A cura della Redazione

Autonomia differenziata. Federalismo fiscale. Regionalismo avanzato. Sono solo tre delle espressioni coniate per ridefinire e riaffrontare – in via più o meno surrettizia, le opinioni già nelle premesse divergono – la secolare questione meridionale.

Questione che proprio per la sua caratterizzazione geografica per essere risolta avrebbe dovuto essere trattata con onestà intellettuale, senso dell’unitarietà e univocità dello stato, volontà d’intervento operativo anteponendo il risultato superiore del bene autenticamente comune alla difesa del proprio “particulare”, quello che storicamente, nella nostra penisola, coincide con il collegio elettorale, il cartello di interessi della propria terra di provenienza e di “elezione” . Proprio come è accaduto per la Germania riunificata in tempi più recenti e anche molto, ma molto, più rapidi.
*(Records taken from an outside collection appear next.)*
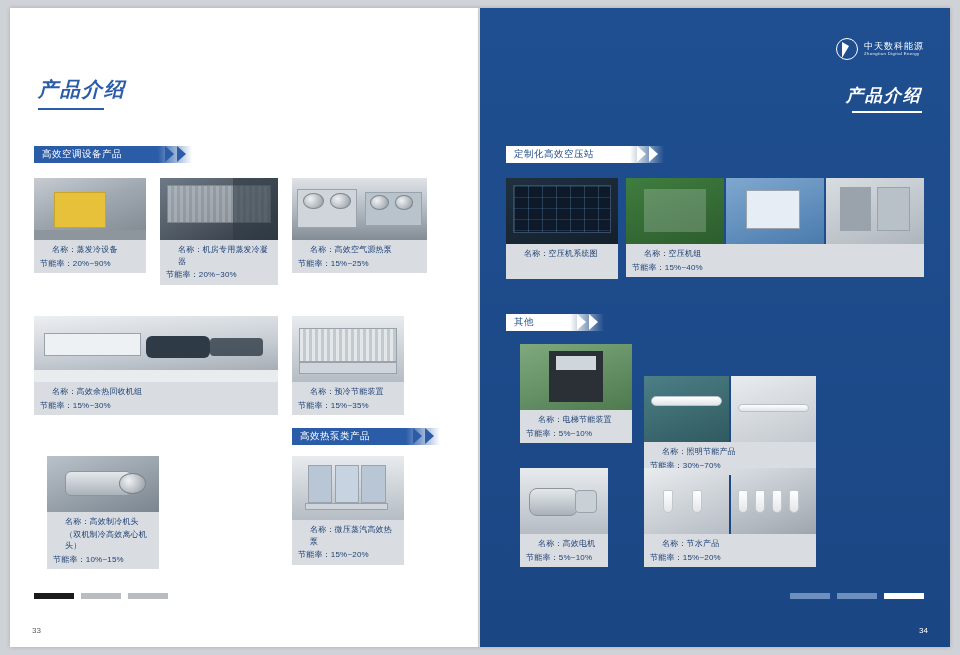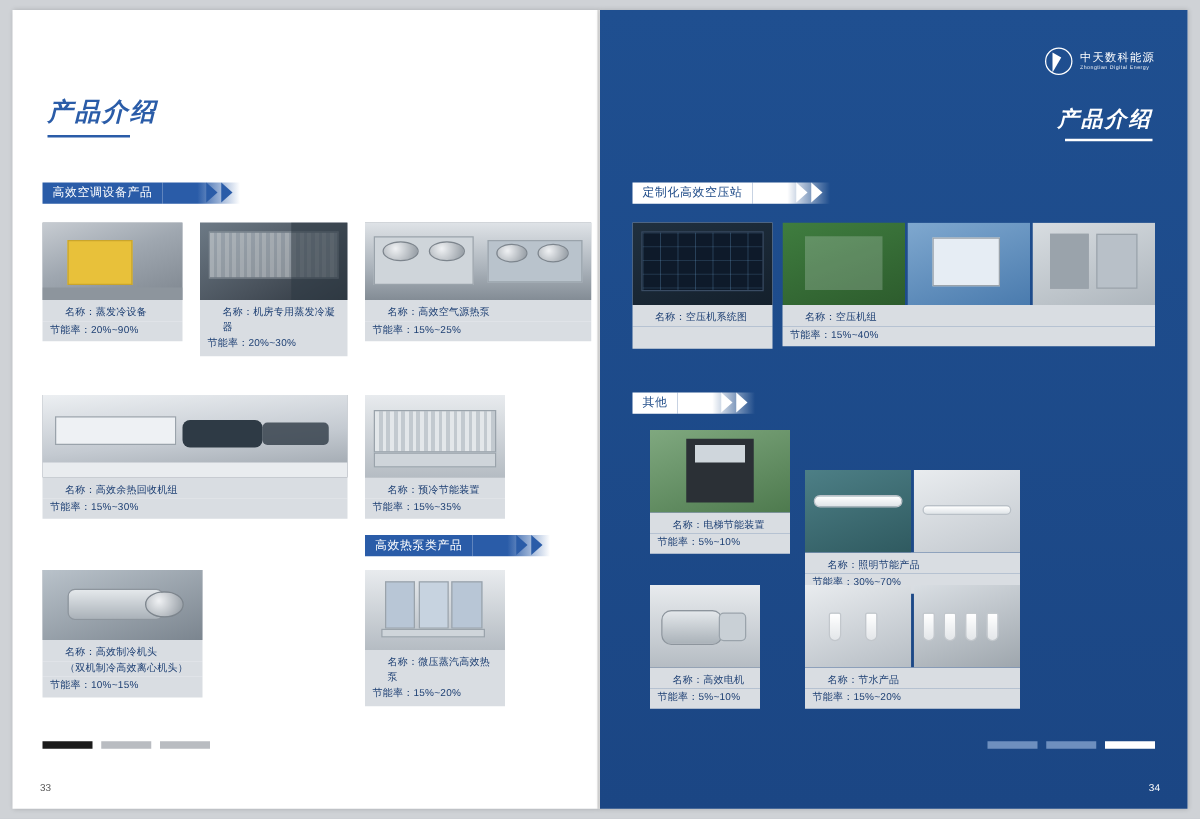--- a/index.html
+++ b/index.html
@@ -207,21 +207,21 @@
     <div class="card" style="left:150px; top:170px; width:118px;">
       <div class="photo" style="height:62px;">
         <div class="ph g2"></div>
         <div class="fins" style="top:12%; height:60%; opacity:.55;"></div>
         <div class="rect-d" style="left:62%;top:0;width:38%;height:100%;opacity:.6;"></div>
       </div>
       <div class="cap">名称：机房专用蒸发冷凝器</div>
       <div class="cap2">节能率：20%~30%</div>
     </div>
 
-    <div class="card" style="left:282px; top:170px; width:181px;">
+    <div class="card" style="left:282px; top:170px; width:135px;">
       <div class="photo" style="height:62px;">
         <div class="ph g3"></div>
         <div class="unit" style="left:4%;top:18%;width:44%;height:62%;"></div>
         <div class="grillcircle" style="left:8%;top:24%;width:16%;height:26%;"></div>
         <div class="grillcircle" style="left:28%;top:24%;width:16%;height:26%;"></div>
         <div class="unit" style="left:54%;top:22%;width:42%;height:56%;background:#b9c3cc;"></div>
         <div class="grillcircle" style="left:58%;top:28%;width:14%;height:24%;"></div>
         <div class="grillcircle" style="left:76%;top:28%;width:14%;height:24%;"></div>
       </div>
       <div class="cap">名称：高效空气源热泵</div>
@@ -248,21 +248,21 @@
       </div>
       <div class="cap">名称：预冷节能装置</div>
       <div class="cap2">节能率：15%~35%</div>
     </div>
 
     <div class="banner" style="left:282px; top:420px;">
       <div class="tab">高效热泵类产品</div>
       <div class="arrow-wrap"></div>
     </div>
 
-    <div class="card" style="left:24px; top:448px; width:128px;">
+    <div class="card" style="left:37px; top:448px; width:112px;">
       <div class="photo" style="height:56px;">
         <div class="ph g6"></div>
         <div class="motor"></div>
         <div class="grillcircle" style="left:64%;top:30%;width:24%;height:38%;"></div>
       </div>
       <div class="cap">名称：高效制冷机头</div>
       <div class="cap" style="padding-top:0;">（双机制冷高效离心机头）</div>
       <div class="cap2">节能率：10%~15%</div>
     </div>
Inutile dire che dei tedeschi gli italiani non hanno i tanti difetti ma non ne condividono nemmeno tutte le virtù.

Così, da sempre, la condizione di minorità alla quale ci ha condannato una lettura ad “usum Delphini” (quelli che risalgono il Po, l’Adige, il Reno, l’Arno, il Tevere e i loro affluenti) della storia dell’Italia post-unitaria, ci ha quasi convinti che paghiamo la colpa atavica e quasi antropologica di una tendenza allo sperpero e l’inclinazione – quando non è conclamata collusione – al malaffare e alla corruzione.
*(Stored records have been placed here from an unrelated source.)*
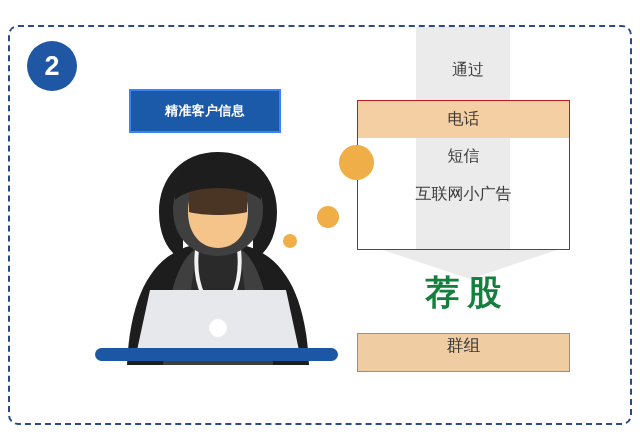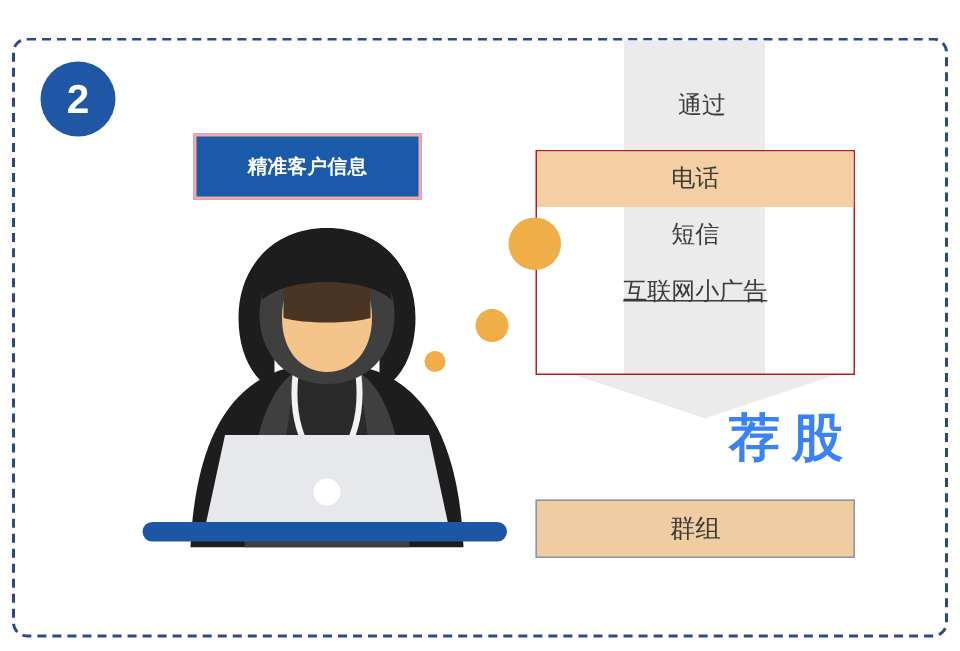--- a/index.html
+++ b/index.html
@@ -48,21 +48,21 @@
 
   
   #info-label {
     position: absolute;
     left: 129px;
     top: 89px;
     width: 152px;
     height: 44px;
     box-sizing: border-box;
     background: #1b5aa8;
-    border: 2px solid #fca5a5;
+    border: 2px solid #3b82f6;
     color: #ffffff;
     display: flex;
     flex-direction: column;
     align-items: center;
     justify-content: center;
     font-size: 13px;
     font-weight: bold;
     line-height: 1.45;
     letter-spacing: 0.3px;
   }
@@ -100,61 +100,61 @@
   .channel-row {
     height: 37px;
     display: flex;
     align-items: center;
     justify-content: center;
     font-size: 16px;
     color: #3a3a3a;
   }
   .channel-row.odd  { background: #f5cfa4; }
   .channel-row.even { background: transparent; }
-  .channel-row:last-child { height: 38px; text-decoration: underline; }
+  .channel-row:last-child { height: 38px; }
 
   
   #down-arrow {
     position: absolute;
     left: 383px;
     top: 250px;
     width: 0;
     height: 0;
     border-left: 87px solid transparent;
     border-right: 87px solid transparent;
     border-top: 29px solid #ebebeb;
   }
 
   
   #red-headline {
     position: absolute;
     left: 357px;
     top: 274px;
     width: 213px;
-    text-align: right;
+    text-align: center;
     font-size: 34px;
     font-weight: bold;
-    color: #3b82f6;
+    color: #15803d;
     letter-spacing: 8px;
     text-indent: 8px;
     line-height: 1.1;
   }
 
   
   #group-box {
     position: absolute;
     left: 357px;
     top: 333px;
     width: 213px;
     height: 39px;
     box-sizing: border-box;
     background: #f0cca2;
     border: 1px solid #8b93a8;
     display: flex;
-    align-items: center;
+    align-items: flex-start;
     justify-content: center;
     font-size: 17px;
     color: #3a3a3a;
   }
 
   
   .dot {
     position: absolute;
     border-radius: 50%;
     background: #f0ae48;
“Di tal genere, se non appunto tali”, saranno gli argomenti affrontati lunedì 16 Settembre, alle 18,00, al Liceo dell’Arte e della Comunicazione “Giorgio de Chirico”, in un convegno promosso dall’associazione “La paranza delle idee”. In particolare, la domanda alla quale si cercherà non di dare una risposta ma di formulare correttamente è una: “La L.52/2009 e successive evoluzioni (da Calderoli in giù) è la più grande legge truffa della storia degli stati democratici o un’occasione irripetibile di riscatto e sviluppo?”